The Pennsylvania House Considers Academic Freedom
By Stephen H. Balch–National Association of Scholars–11/10/05
In a two-and-a-half-hour session before a select committee of the Pennsylvania House of Representatives today at the University of Pittsburgh, NAS President Stephen H. Balch laid out the case for policies that increase intellectual pluralism, curb political advocacy, and promote traditional academic standards within the Commonwealth’s public university systems. Here is the text of Dr. Balch’s remarks, and here is the executive summary. Both are PDF files.
Citing evidence from several national surveys of professorial opinion, and a study of political giving among Pennsylvania public university faculty, Dr. Balch documented huge ideological asymmetries favoring the liberal-left over the conservative-right.
Dr. Balch then proceeded to demonstrate the existence of an institutional culture at Penn State, Pitt, and Temple, and among the campuses of the state university system, that permits liberal-left advocacy and activism to flourish openly — as evidenced by the very mission statements of university departments and programs. This turns education into indoctrination.
Citing the language used by university programs in social work, education, cultural studies and women’s studies, as well as various other public affairs and student life programs, Dr. Balch showed that they made no bones about their political purposes. The boldness of these declarations, and the fact that they are issued without rebuke from senior university administration, strongly suggests that they are just the tip of an iceberg of widespread and similar, but less visible, practices. Indeed, in one case, that of California State University of Pennsylvania, political advocacy came directly from the president’s office.
Dr. Balch showed how these practices were at variance with the ideals of liberal education embraced by leading American higher education organizations. Quoting from their statements, he demonstrated that the central purpose of higher education is to open minds, present a range of serious viewpoints, and cultivate independence of thought, rather than pursuing advocacy’s goal of conversion. By embracing advocacy on a whole range of controversial political, cultural, and social issues, the state’s public universities are subverting their central educational purpose, and engaging in activities that have no warrant in their prescribed missions.
Dr. Balch then noted the many leading academic associations that had declared intellectual pluralism to be a central principle of American higher education, on a par with academic freedom. These included the American Council on Education, America’s foremost higher education group, and the American Association of University Professors.
Dr. Balch argued that the inappropriate immersion of the state universities in advocacy and activism was in large measure attributable to ideological imbalances within them, leading to a lack of the countervailing opinion that serves to keep institutions intellectually open and honest. Dr. Balch pointed out the striking incongruity of the vigorous, ongoing, efforts made by Pennsylvania’s state universities on behalf of every sort of diversity except the intellectual variety — the kind genuinely crucial to the university’s mission.
Dr. Balch emphasized that academic freedom has from the outset been predicated on corollary obligations. Citing the AAUP’s founding document, its 1915 Declaration of Principles, he noted that these obligations involved a scholar’s work being conducted “in the temper of a scientific inquirer” and his conclusions being gained as “the fruits of competent and patient and sincere inquiry”. This means scholarly activity carried out with rigor, care, and open-mindedness, instead of in a spirit of advocacy and activism.
Dr.

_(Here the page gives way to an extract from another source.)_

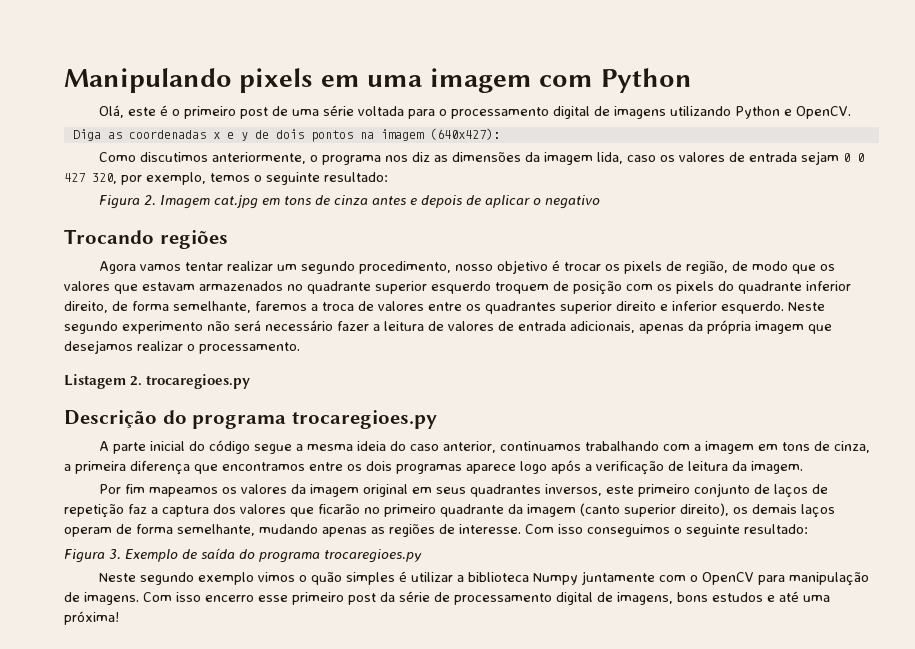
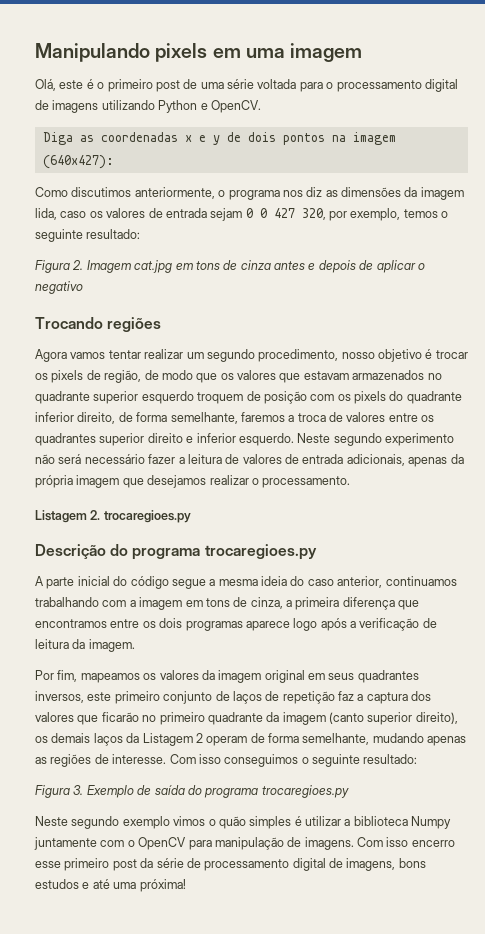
[539,68,692,93] com Python -> (363, 52) none
[125,484,146,494] fim -> [57,670,78,682] fim,
(835, 511) none -> [126,733,203,746] da Listagem 2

Balch observed that the extraordinary immunities from legislative oversight normally granted to universities are based on this quid pro quo — essentially a contractual understanding. Thus while the legislature should avoid involving itself in the administration of the state’s universities, its due diligence very much requires taking care that the corollary obligations of academic freedom are understood and enforced by university authorities. Alluding to the evidence he had already brought forward, Dr. Balch contended that there was every reason to believe that there was currently a deficiency in both understanding and enforcement.
Dr. Balch recommended that the legislature should clearly communicate to the state’s public universities that they must address the problem of intellectual diversity with the same vigor with which they already address what they take to be a lack of ethnic and gender diversity, developing their own creative solutions. The universities must also be put on notice that advocacy and activism are not legitimate parts of their missions, and that returning to a genuine sense of academic purpose and intellectual principle must become major institutional concerns. Finally, the hiring process for administrators and faculty must more significantly involve the consideration of candidates’ commitment to intellectual standards and reasoned discourse.
The legislature, Dr. Balch concluded, must expect a full accounting of progress made toward these goals. If good faith efforts are not forthcoming, the legislature should press for new university leadership that is prepared to undertake them. As a last resort, it might consider a comprehensive overhaul of institutional arrangements so as to better meet the obligations that accompany academic freedom.
The National Association of Scholars is America’s foremost higher education reform group. Located in Princeton, it has forty-six state affiliates and more than four thousand professors, graduate students, administrators, and trustees as members.
Stephen H. Balch is the president of the National Association of Scholars.